"""
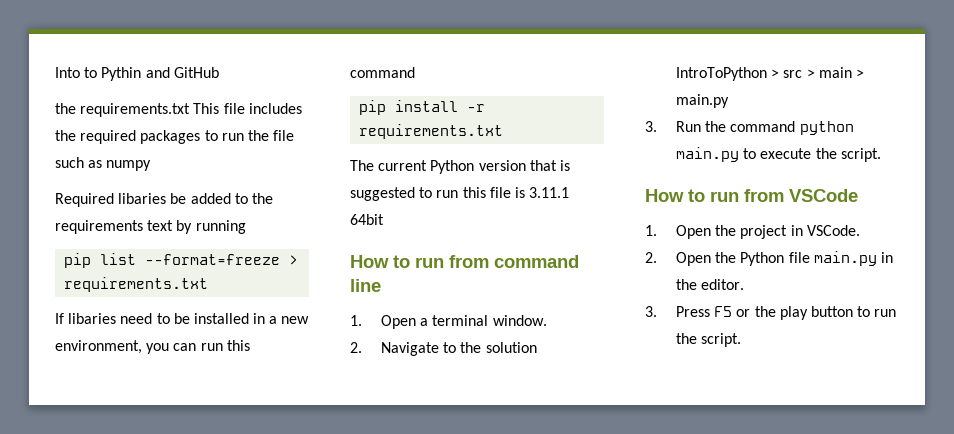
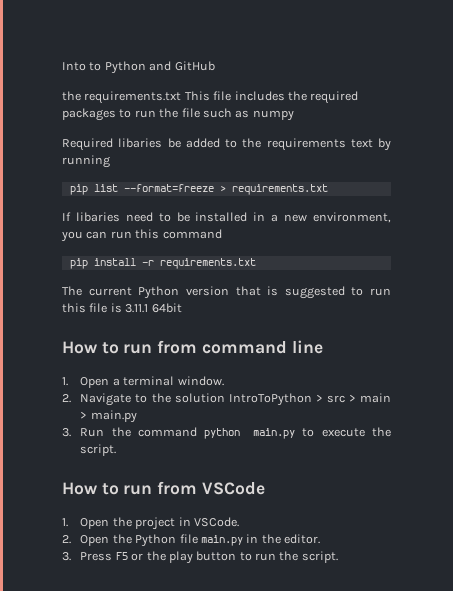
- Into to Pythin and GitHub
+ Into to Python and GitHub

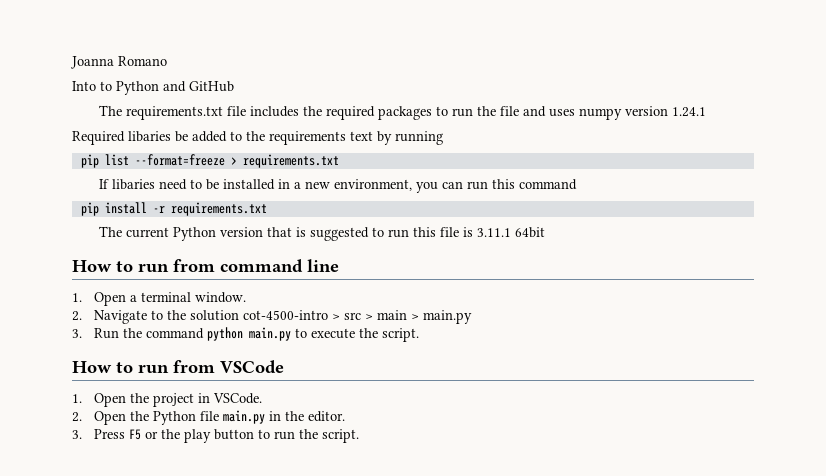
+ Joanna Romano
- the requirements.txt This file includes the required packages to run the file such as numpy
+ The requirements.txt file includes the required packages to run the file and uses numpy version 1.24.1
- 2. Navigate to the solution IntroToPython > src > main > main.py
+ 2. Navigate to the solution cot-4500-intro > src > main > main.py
"""
*EXERCISE*
Output exactly what runs from the line with "numpy version 1.24.1" to the final line above, both lines included, and nothing else.

*OUTPUT OF THE EXERCISE*
+ The requirements.txt file includes the required packages to run the file and uses numpy version 1.24.1
- 2. Navigate to the solution IntroToPython > src > main > main.py
+ 2. Navigate to the solution cot-4500-intro > src > main > main.py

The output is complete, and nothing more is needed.